_WHAT THE TASK REQUIRES:_ The lines to reproduce from the material below are those from the one containing "- Unless otherwise" through the one containing "the Agreement, except", both included; write them out exactly and add nothing.

*** MATERIAL FOR THIS TASK ***

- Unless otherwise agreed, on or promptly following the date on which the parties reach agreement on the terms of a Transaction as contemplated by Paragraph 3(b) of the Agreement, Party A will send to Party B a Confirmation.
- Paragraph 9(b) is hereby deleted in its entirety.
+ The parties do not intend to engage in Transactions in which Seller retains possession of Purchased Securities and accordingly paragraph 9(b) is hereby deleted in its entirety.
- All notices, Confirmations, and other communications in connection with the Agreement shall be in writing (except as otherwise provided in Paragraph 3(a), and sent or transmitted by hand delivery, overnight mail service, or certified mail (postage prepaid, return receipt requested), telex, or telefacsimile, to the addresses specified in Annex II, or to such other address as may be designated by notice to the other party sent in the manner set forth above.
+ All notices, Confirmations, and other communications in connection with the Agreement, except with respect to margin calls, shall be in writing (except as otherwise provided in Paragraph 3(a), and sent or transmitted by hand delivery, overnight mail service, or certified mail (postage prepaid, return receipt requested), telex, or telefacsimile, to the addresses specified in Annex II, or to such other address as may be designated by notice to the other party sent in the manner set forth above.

*** End of MATERIAL FOR THIS TASK ***
*** MATERIAL FOR THIS TASK ***

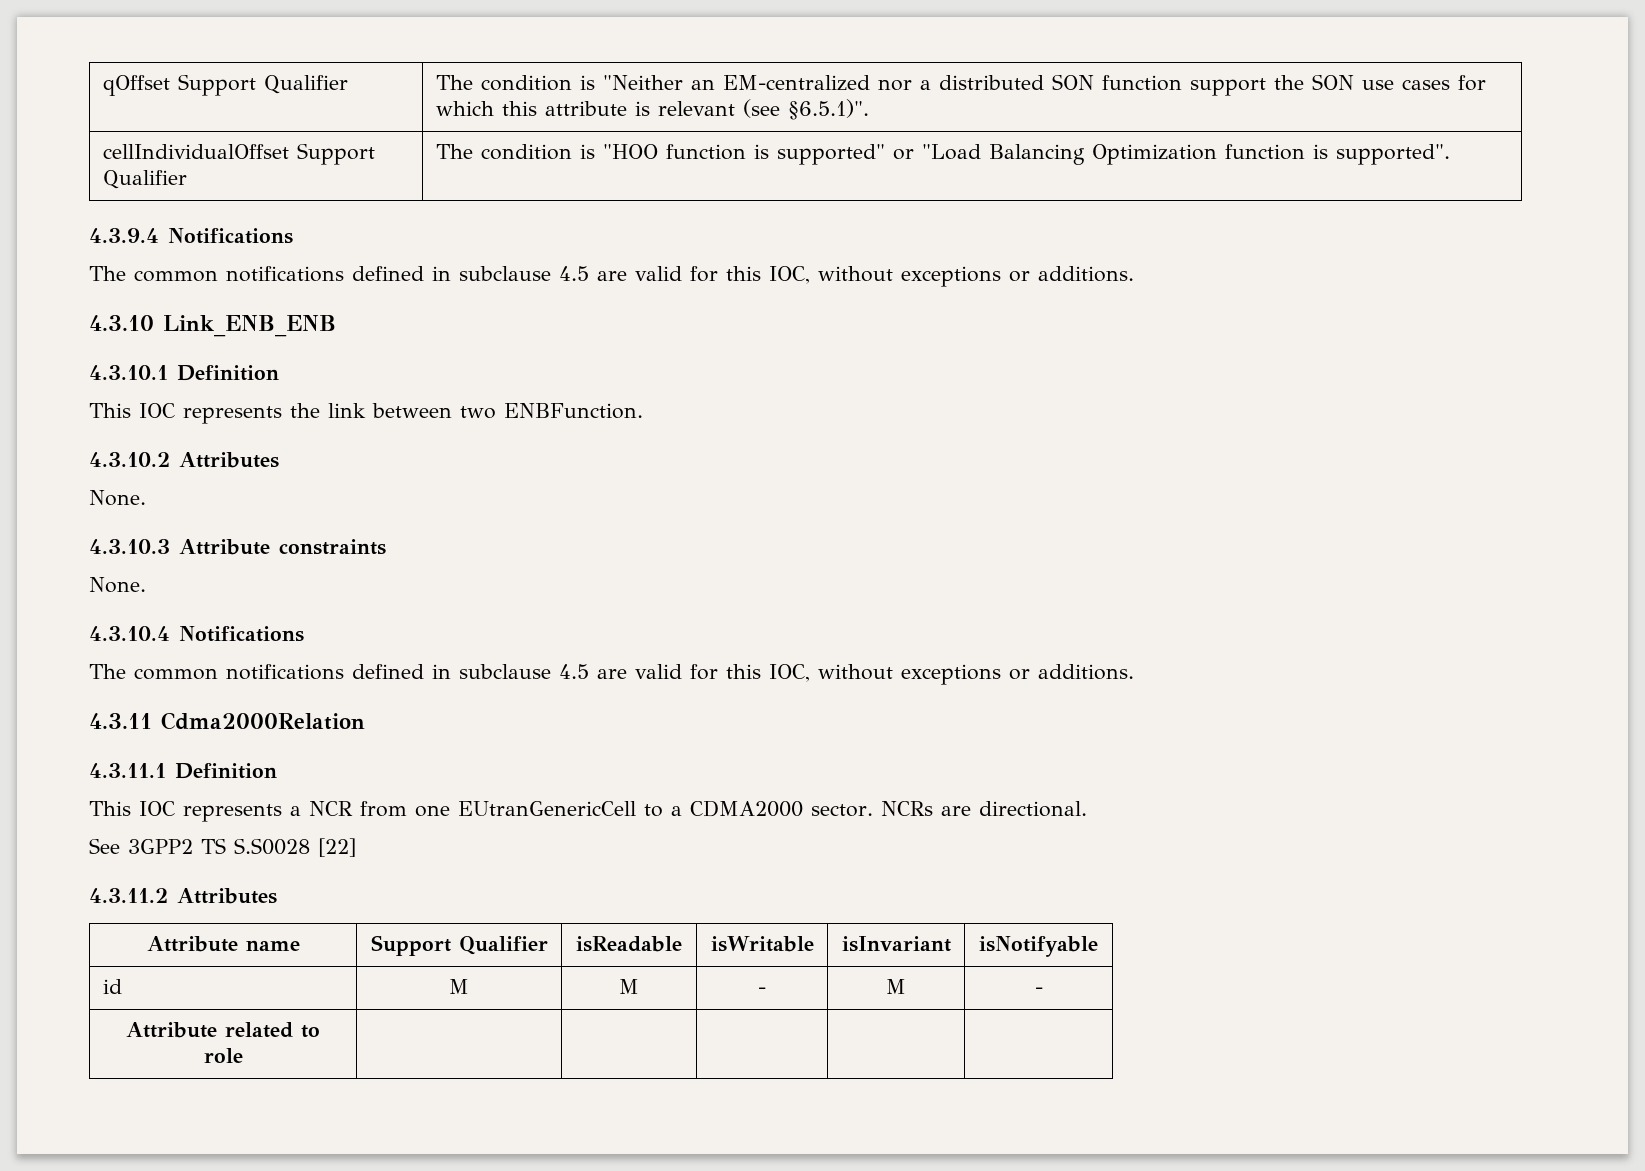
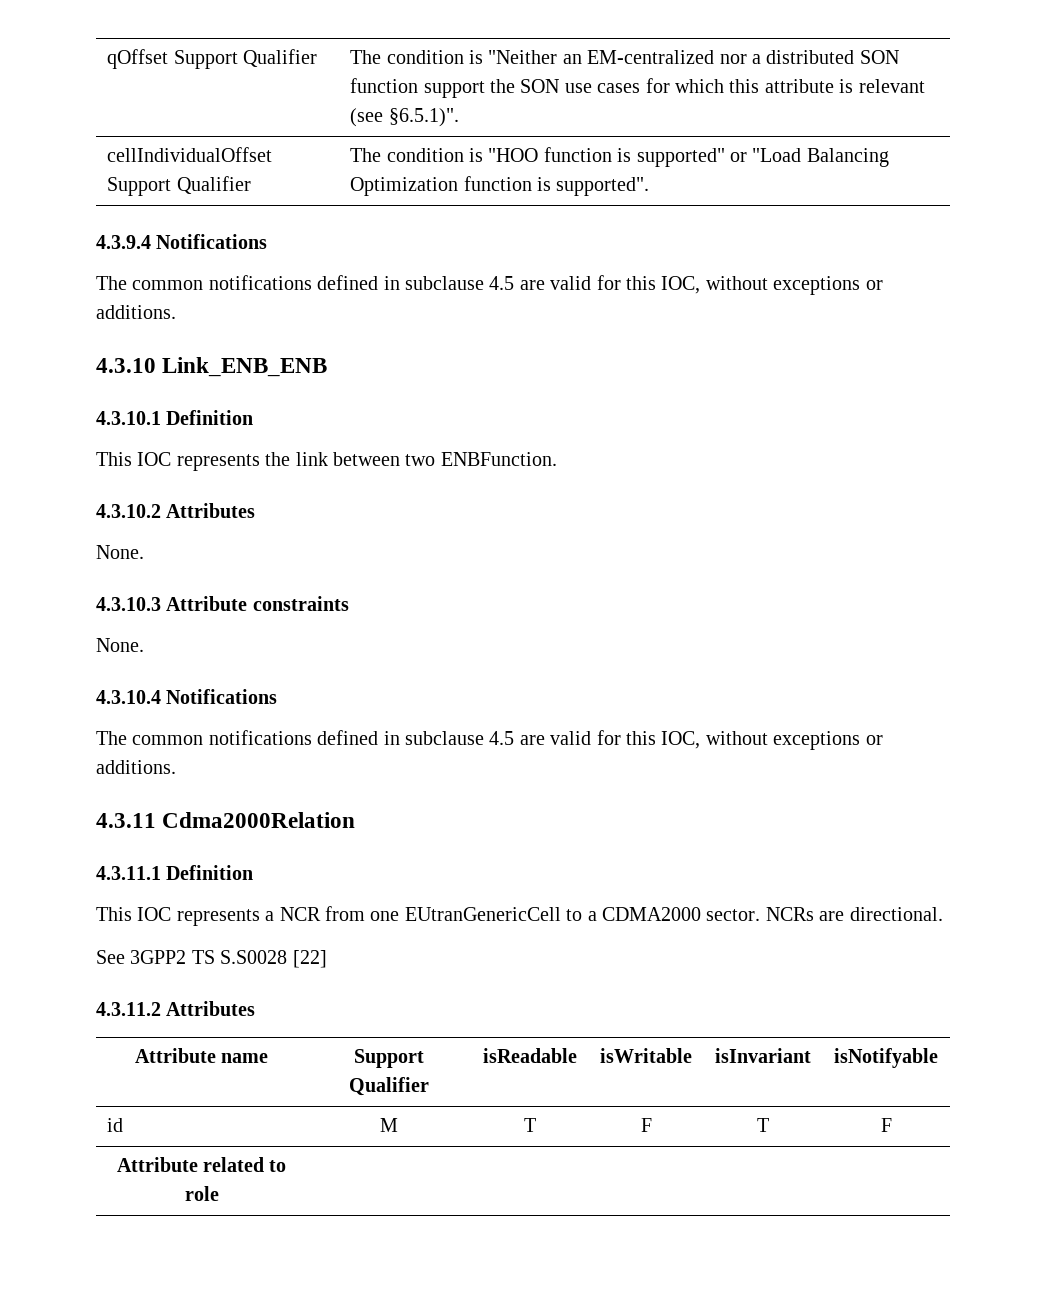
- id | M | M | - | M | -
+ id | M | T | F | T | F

*** End of MATERIAL FOR THIS TASK ***
*** MATERIAL FOR THIS TASK ***

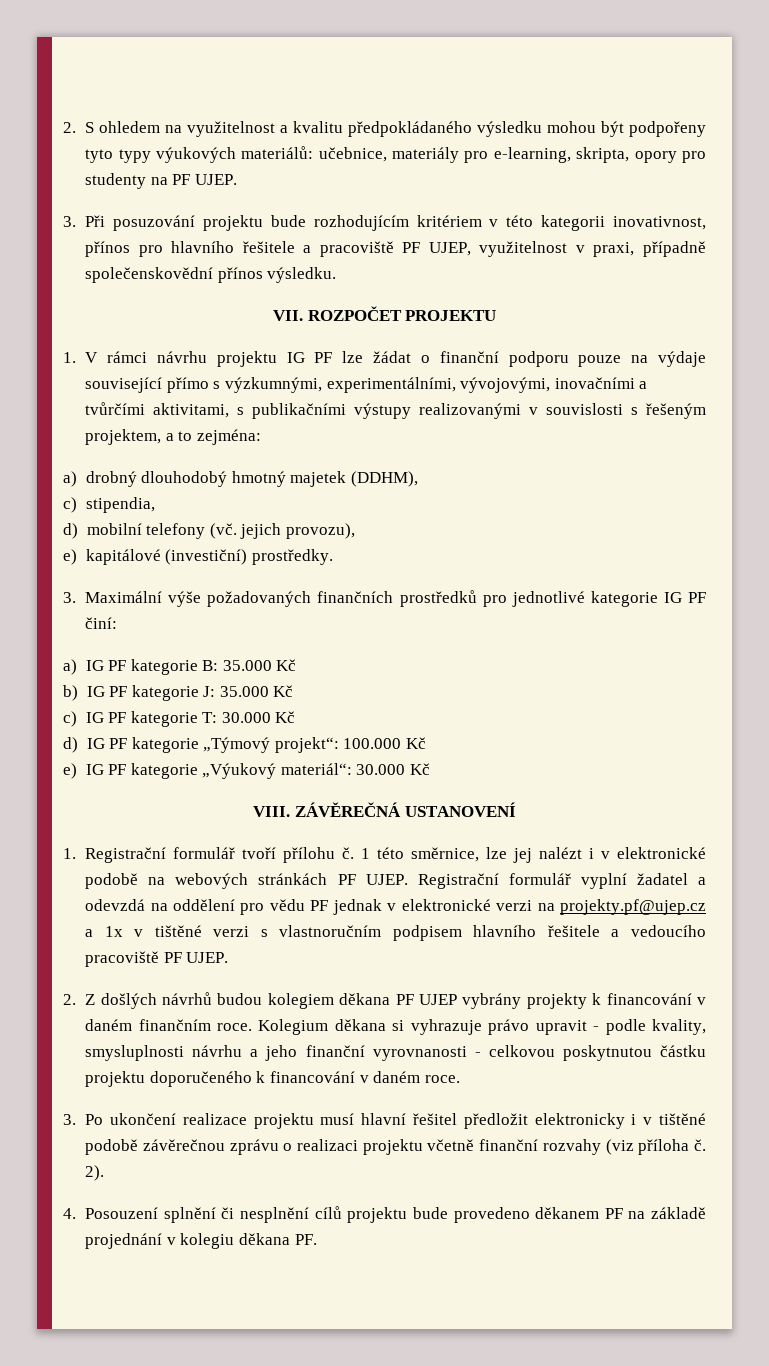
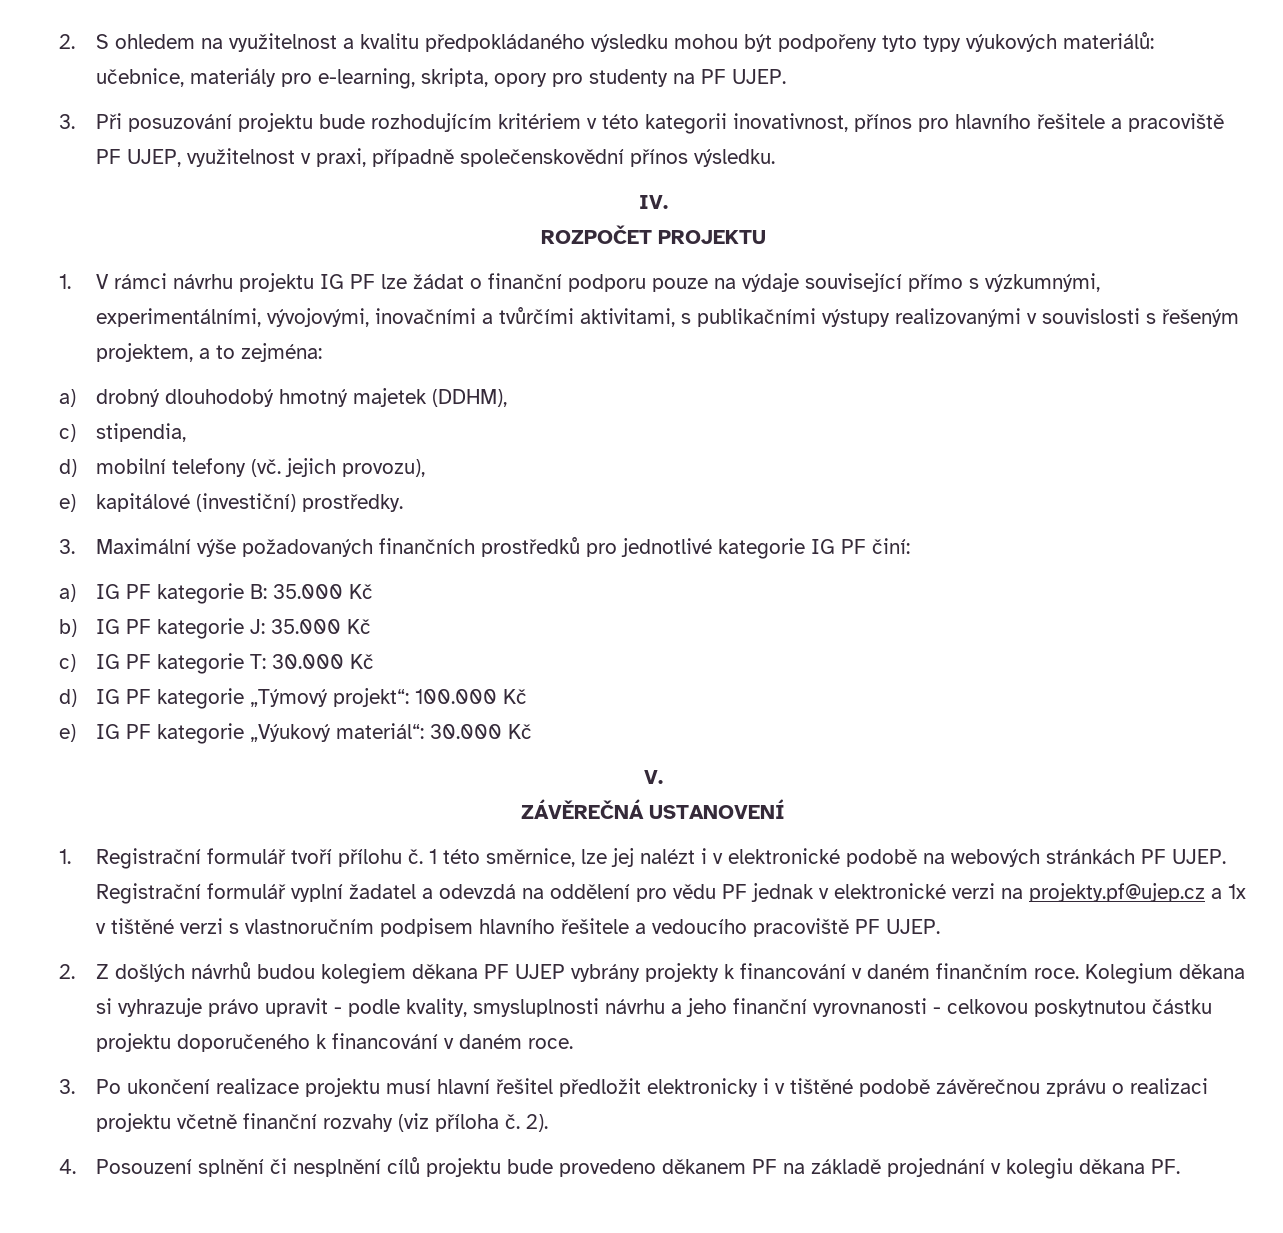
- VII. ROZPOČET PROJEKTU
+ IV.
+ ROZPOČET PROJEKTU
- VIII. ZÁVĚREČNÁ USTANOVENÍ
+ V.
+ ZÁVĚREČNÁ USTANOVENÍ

*** End of MATERIAL FOR THIS TASK ***

_RESULT BELOW:_
- Unless otherwise agreed, on or promptly following the date on which the parties reach agreement on the terms of a Transaction as contemplated by Paragraph 3(b) of the Agreement, Party A will send to Party B a Confirmation.
- Paragraph 9(b) is hereby deleted in its entirety.
+ The parties do not intend to engage in Transactions in which Seller retains possession of Purchased Securities and accordingly paragraph 9(b) is hereby deleted in its entirety.
- All notices, Confirmations, and other communications in connection with the Agreement shall be in writing (except as otherwise provided in Paragraph 3(a), and sent or transmitted by hand delivery, overnight mail service, or certified mail (postage prepaid, return receipt requested), telex, or telefacsimile, to the addresses specified in Annex II, or to such other address as may be designated by notice to the other party sent in the manner set forth above.
+ All notices, Confirmations, and other communications in connection with the Agreement, except with respect to margin calls, shall be in writing (except as otherwise provided in Paragraph 3(a), and sent or transmitted by hand delivery, overnight mail service, or certified mail (postage prepaid, return receipt requested), telex, or telefacsimile, to the addresses specified in Annex II, or to such other address as may be designated by notice to the other party sent in the manner set forth above.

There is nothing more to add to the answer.